The White House claims Trump’s economic bill will cut $1.6T from the deficit, but experts project a $3.3T rise instead.
Despite growing concerns from fiscal conservatives and independent analysts, the White House maintains that President Trump’s new economic proposal—dubbed the “big beautiful bill”—is a fiscally responsible measure that will reduce the federal deficit by $1.6 trillion. However, new projections suggest the opposite may be true.
Washington, D.C., May 20, 2025 – The White House defended President Donald Trump’s sweeping economic legislation on Monday, claiming it would lead to historic deficit reduction and sustained economic growth. However, independent analysts and budget experts have raised serious doubts about those projections, with some suggesting that the bill could instead add trillions to the national debt over the coming decade.
In a press briefing on Monday, White House Press Secretary Karoline Leavitt argued that the administration’s proposed legislation would “not add to the deficit” and asserted that it would “save $1.6 trillion.” She referenced the findings of the Council of Economic Advisers (CEA), though closer examination revealed the figure may stem from a separate budget office analysis rather than a direct CEA projection.
The CEA released its own report the same day, offering a broadly optimistic assessment of the bill’s long-term impact. The agency predicted that the proposed policies would promote economic growth, job creation, and wage increases. However, the report stopped short of endorsing the specific $1.6 trillion in savings cited by Leavitt.
CEA Chair Stephen Miran also spoke to reporters on Monday, casting doubt on independent evaluations of the bill, particularly the widely cited analysis by the Penn Wharton Budget Model (PWBM). “That group has a track record of being wrong,” said Miran, referring to the nonpartisan think tank housed at the University of Pennsylvania.

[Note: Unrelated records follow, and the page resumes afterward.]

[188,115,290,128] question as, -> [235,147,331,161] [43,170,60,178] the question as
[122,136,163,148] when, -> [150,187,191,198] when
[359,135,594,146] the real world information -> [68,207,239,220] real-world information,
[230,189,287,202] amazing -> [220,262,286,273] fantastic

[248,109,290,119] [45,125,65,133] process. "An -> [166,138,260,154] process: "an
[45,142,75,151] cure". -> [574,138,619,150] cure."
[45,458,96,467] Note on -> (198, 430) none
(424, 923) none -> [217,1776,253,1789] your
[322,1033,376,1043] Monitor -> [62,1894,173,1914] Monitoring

The PWBM’s latest estimate, released just hours after the CEA’s press event, included a scenario incorporating the bill’s “positive economic dynamics” and still concluded that the legislation would increase the federal primary deficit by approximately $3.3 trillion over the next decade. Furthermore, the model found the bill would lift U.S. GDP by just 0.5% over 10 years—a far cry from the CEA’s projection of 4.2% to 5.2% growth over the next four years.

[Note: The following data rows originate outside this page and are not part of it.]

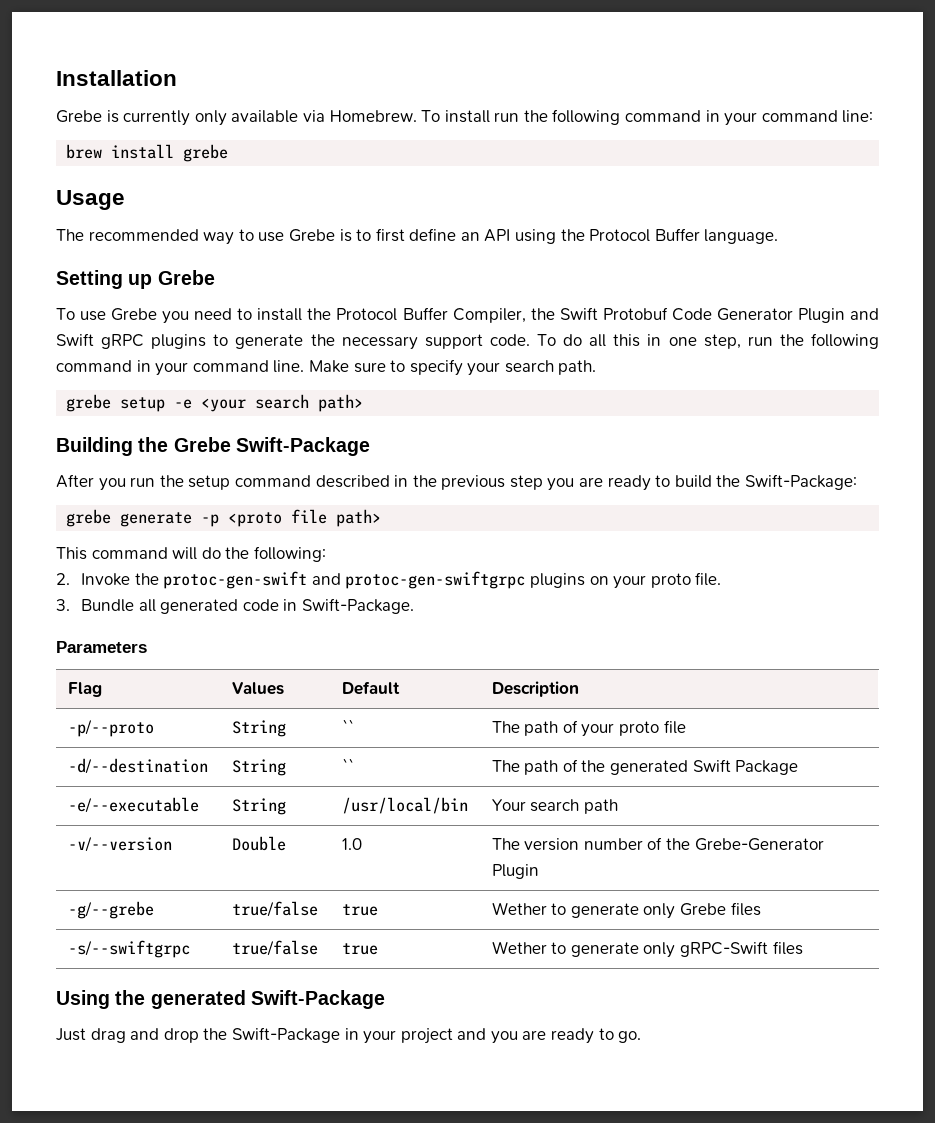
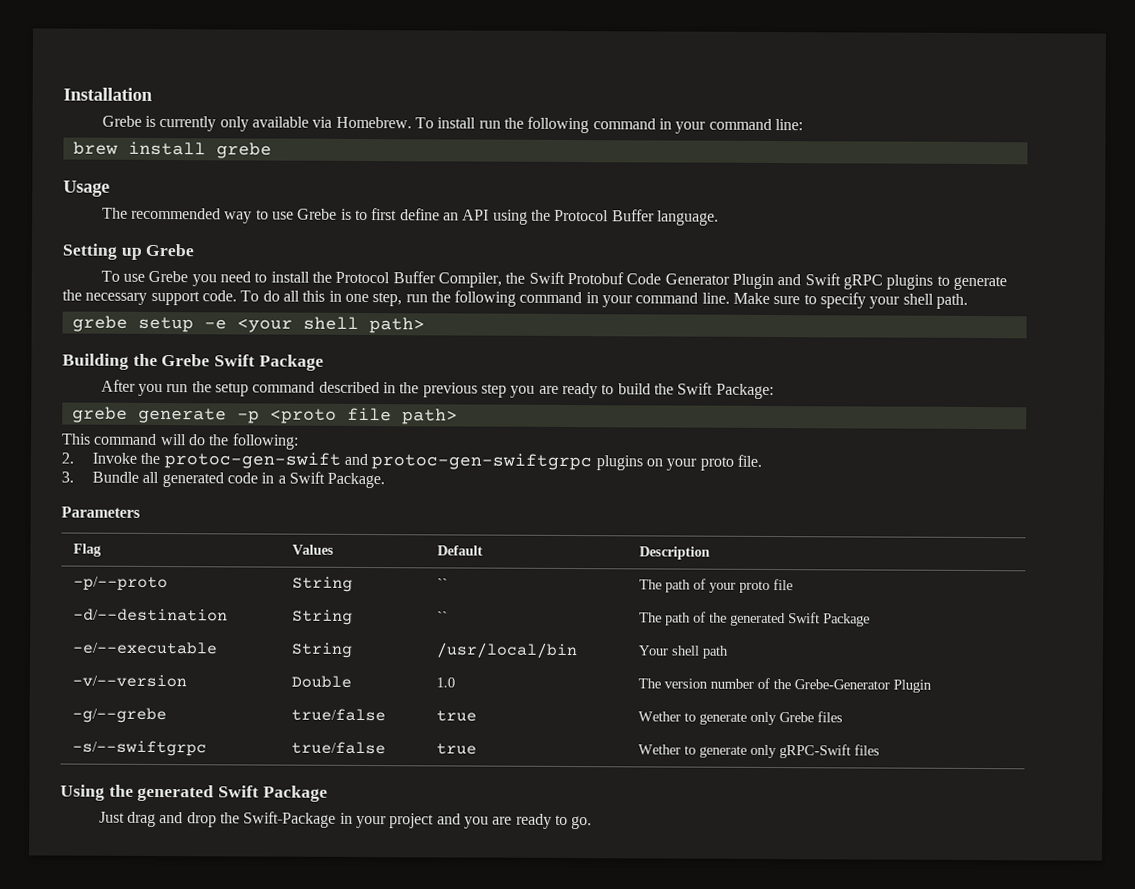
[504,360,554,373] search -> [902,293,934,305] shell
[255,394,310,409] search -> [302,316,359,330] shell
[235,437,370,456] Swift-Package -> [214,354,324,371] Swift Package
[745,474,858,490] Swift-Package: -> [677,382,774,400] Swift Package:
[301,598,414,614] Swift-Package. -> [277,471,386,489] a Swift Package.
[530,799,580,812] search -> [670,645,700,656] shell
[250,990,385,1009] Swift-Package -> [218,785,328,802] Swift Package

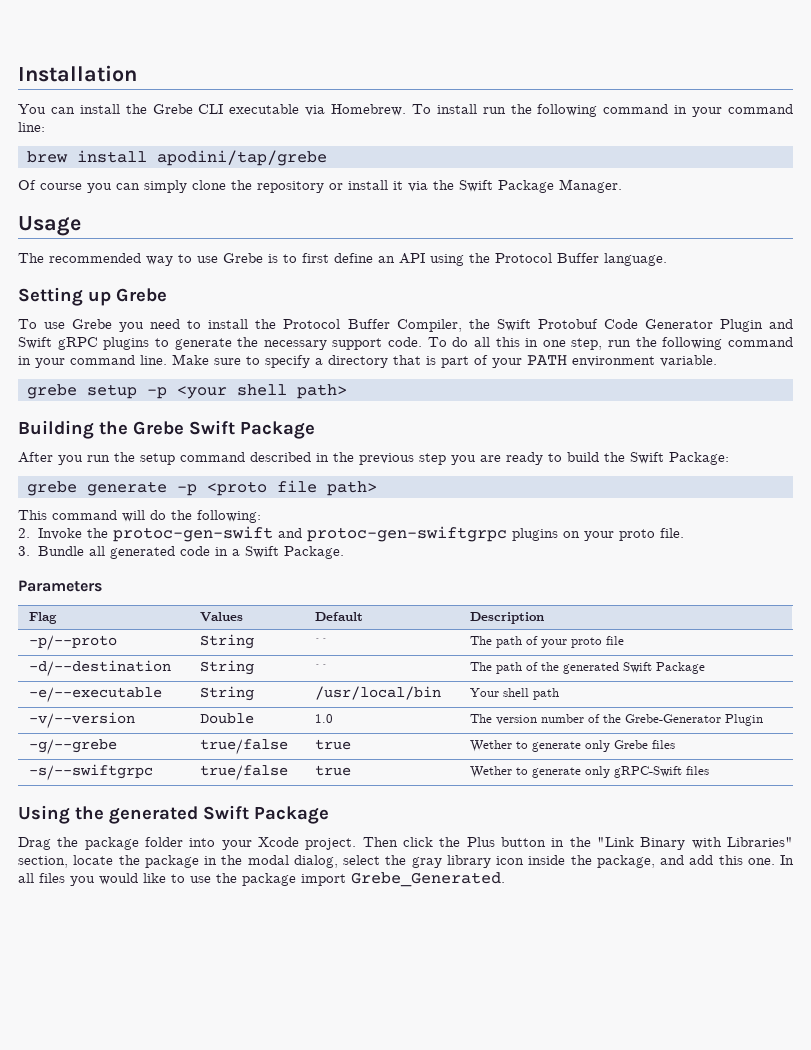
[101,115,310,132] Grebe is currently only available -> [18,104,300,114] You can install the Grebe CLI executable
[215,142,272,159] grebe -> [156,150,327,166] [18,179,622,193] apodini/tap/grebe // Of course you can simply clone the repository or install it via the Swift Package Manager.
[869,293,969,309] your shell path. -> [315,355,717,368] a directory that is part of your PATH environment variable.
[203,319,227,330] -e -> [146,387,167,399] -p
[98,811,593,830] Just drag and drop the Swift-Package in your project and you are ready to go. -> [18,837,794,850] [18,855,794,868] [18,872,505,887] Drag the package folder into your Xcode project. Then click the Plus button in the "Link Binary with Libraries" section, locate the package in the modal dialog, select the gray library icon inside the package, and add this one. In all files you would like to use the package import Grebe_Generated.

Miran contended that broader economic factors, such as increased revenue from tariffs, deregulation, interest expense reductions, and cost-cutting from the newly formed Department of Government Efficiency (DOGE), would enhance the bill’s fiscal impact beyond what static models can capture.
“I do want to assure everyone that the deficit is a very significant concern for this administration,” Miran said. “We’re determined to bring it down.”
This strategy echoes the rhetoric of the Trump administration during the 2017 Tax Cuts and Jobs Act (TCJA) debate, when officials argued that tax cuts would eventually pay for themselves through higher economic output and tax revenue. However, the legacy of the TCJA has not borne out those expectations, with federal deficits climbing steadily in its aftermath.
As with the 2017 plan, the current proposal leans heavily on supply-side assumptions—that lower taxes and reduced regulatory burdens will unleash significant economic expansion. But outside analysts argue that such projections are overly optimistic and fail to account for the long-term structural challenges facing the U.S. economy, including demographic shifts and entitlement spending.
With some Republicans balking at the bill’s price tag and expressing concern over the growing national debt, the administration now faces an uphill battle in securing enough support to pass the legislation. As negotiations continue, the fiscal implications of the “big beautiful bill” remain a contentious and critical point of debate in Washington.